### Extracted entries
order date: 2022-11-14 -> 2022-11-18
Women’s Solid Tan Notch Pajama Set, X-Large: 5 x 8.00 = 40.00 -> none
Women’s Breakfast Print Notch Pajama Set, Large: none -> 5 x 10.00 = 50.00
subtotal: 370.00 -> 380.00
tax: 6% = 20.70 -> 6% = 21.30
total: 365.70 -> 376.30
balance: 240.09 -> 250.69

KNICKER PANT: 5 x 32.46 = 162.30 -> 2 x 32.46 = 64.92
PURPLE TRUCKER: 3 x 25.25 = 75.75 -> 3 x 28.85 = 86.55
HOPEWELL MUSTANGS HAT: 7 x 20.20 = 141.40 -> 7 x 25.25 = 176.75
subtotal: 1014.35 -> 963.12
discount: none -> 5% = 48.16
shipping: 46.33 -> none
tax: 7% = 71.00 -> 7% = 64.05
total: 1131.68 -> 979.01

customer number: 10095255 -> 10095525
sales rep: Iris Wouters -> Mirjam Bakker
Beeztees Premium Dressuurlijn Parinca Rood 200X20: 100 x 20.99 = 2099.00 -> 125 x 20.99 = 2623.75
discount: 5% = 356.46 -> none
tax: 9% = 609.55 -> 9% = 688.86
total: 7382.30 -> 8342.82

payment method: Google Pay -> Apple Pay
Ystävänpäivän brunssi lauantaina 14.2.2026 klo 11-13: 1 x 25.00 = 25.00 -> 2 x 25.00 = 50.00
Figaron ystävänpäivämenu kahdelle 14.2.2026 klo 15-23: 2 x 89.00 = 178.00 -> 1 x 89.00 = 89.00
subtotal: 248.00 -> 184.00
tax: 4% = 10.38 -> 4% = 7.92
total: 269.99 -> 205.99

### Assignment
Given the records above, restate word for word only the lines starting at the one with "discount: 5% = 356.46 -> none" and ending at the one with "Figaron ystävänpäivämenu kahdelle".

### Response to this task
discount: 5% = 356.46 -> none
tax: 9% = 609.55 -> 9% = 688.86
total: 7382.30 -> 8342.82

payment method: Google Pay -> Apple Pay
Ystävänpäivän brunssi lauantaina 14.2.2026 klo 11-13: 1 x 25.00 = 25.00 -> 2 x 25.00 = 50.00
Figaron ystävänpäivämenu kahdelle 14.2.2026 klo 15-23: 2 x 89.00 = 178.00 -> 1 x 89.00 = 89.00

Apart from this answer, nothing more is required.